« La Raison économique et ses monstres », d’Eloi Laurent : renverser le mythe de la croissance
« Le sommeil de la raison engendre des monstres. » Dans l’épigraphe de son ouvrage La Raison économique et ses monstres (Les liens qui libèrent), l’économiste Eloi Laurent convoque l’artiste espagnol Francisco de Goya (1746-1828), citant le nom de l’une de ses gravures. Une manière de nous inviter à nous interroger sur la notion de léthargie, celle dans laquelle serait plongé le débat économique contemporain. Celle, aussi, dont pourrait être victime le lecteur lui-même, face à une « pensée dominante » centrée sur la croissance.
A-t-on encore prise sur les choix économiques ? L’auteur, qui enseigne notamment à Sciences Po et à l’université de Stanford (Californie), répond par l’affirmative dans un essai bref et au rythme enlevé, qui représente le troisième volume de ses « Mythologies économiques ». Ces choix ne sont pas, selon lui, « des vérités scientifiques qui s’imposeraient à nous comme les lois de la physique ou de la biologie ». A la résignation qui a pu gagner certains cercles, il oppose la capacité d’action et la possibilité de changer de cap. Il l’assure : « L’économie, c’est nous. »
Ce changement est une urgence, à ses yeux, tant « nos systèmes économiques aggravent les chocs écologiques d’une main et affaiblissent les institutions qui pourraient nous en protéger de l’autre ». Pour l’engager, une étape préalable s’impose : déconstruire le récit actuel, fait de « mythologies » et d’« apparences » dont il convient de se « désintoxiquer ».

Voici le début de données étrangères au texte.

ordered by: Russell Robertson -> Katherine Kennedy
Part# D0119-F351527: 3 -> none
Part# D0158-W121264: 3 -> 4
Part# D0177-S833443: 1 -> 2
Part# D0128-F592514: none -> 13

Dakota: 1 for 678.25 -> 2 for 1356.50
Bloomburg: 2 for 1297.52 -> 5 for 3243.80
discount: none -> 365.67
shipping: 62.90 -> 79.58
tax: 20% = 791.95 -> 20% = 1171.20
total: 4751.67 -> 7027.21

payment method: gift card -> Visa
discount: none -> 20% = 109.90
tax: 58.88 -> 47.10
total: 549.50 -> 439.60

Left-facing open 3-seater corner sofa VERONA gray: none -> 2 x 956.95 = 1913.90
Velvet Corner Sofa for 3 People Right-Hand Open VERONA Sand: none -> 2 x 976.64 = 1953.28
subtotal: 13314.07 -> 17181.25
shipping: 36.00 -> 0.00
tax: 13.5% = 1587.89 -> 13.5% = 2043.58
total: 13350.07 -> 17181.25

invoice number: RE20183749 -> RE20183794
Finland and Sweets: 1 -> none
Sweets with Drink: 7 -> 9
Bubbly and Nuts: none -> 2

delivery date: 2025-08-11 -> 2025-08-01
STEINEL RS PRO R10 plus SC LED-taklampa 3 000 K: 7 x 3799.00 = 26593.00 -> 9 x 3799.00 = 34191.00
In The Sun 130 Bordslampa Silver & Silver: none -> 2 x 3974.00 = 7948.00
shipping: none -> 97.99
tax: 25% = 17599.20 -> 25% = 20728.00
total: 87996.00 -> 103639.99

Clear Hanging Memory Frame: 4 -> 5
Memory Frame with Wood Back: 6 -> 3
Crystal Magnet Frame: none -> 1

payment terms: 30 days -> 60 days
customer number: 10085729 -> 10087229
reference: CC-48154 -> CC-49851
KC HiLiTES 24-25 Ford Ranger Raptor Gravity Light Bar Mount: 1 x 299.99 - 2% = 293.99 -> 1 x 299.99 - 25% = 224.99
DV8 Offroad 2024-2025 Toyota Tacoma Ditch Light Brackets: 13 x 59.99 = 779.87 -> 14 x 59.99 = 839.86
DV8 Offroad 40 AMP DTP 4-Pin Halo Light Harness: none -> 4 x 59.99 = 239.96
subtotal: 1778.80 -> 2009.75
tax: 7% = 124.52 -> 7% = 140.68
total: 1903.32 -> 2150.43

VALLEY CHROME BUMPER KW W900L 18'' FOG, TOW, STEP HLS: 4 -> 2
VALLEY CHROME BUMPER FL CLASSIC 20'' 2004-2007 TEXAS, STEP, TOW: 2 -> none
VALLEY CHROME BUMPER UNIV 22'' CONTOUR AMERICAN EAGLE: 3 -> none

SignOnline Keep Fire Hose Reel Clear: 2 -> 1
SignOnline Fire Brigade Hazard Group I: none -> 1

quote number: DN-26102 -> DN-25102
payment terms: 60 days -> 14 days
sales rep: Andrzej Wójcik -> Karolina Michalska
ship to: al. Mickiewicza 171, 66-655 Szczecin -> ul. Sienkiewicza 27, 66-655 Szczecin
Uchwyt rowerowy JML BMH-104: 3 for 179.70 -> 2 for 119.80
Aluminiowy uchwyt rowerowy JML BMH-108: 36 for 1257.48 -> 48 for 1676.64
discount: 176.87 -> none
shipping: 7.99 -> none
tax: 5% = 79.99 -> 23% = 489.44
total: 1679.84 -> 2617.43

L’économie prend au fil des pages la forme d’un « monstre mythologique », d’une « chimère à trois têtes ». « La première, la tête de chèvre, ânonne sans fin le présent : nous devons réformer pour performer », explique Eloi Laurent. C’est la vision du néolibéralisme. Une vision mise à mal selon lui par l’épidémie de Covid-19, qui a consacré « le triomphe de l’Etat-providence ».
L’apparence d’un serpent
L’auteur souligne que, conséquence de la crise sanitaire, « ce sont des indicateurs de santé-environnement qui doivent désormais gouverner l’économie ».
La deuxième tête du « monstre » prend l’apparence d’un serpent. Elle « ressasse le passé et crache son venin nostalgique : nous devons nous venger de notre déclin ». Derrière elle se cache la social-xénophobie, une idéologie qui estime que « la submersion prochaine du modèle social [justifierait] de le défendre contre les profiteurs étrangers ». L’auteur démonte cette théorie, soulignant notamment l’attachement des Français à la solidarité sociale.
La troisième tête qui émerge de l’essai d’Eloi Laurent est celle d’un lion. Il « brûle l’avenir de son souffle ardent : nous devons consommer, en nous consumant ». Telle est la description de l’écolo-scepticisme. La transition écologique s’annonce « horriblement coûteuse » ? L’auteur assure que « c’est la non-transition écologique qui est hors de prix ».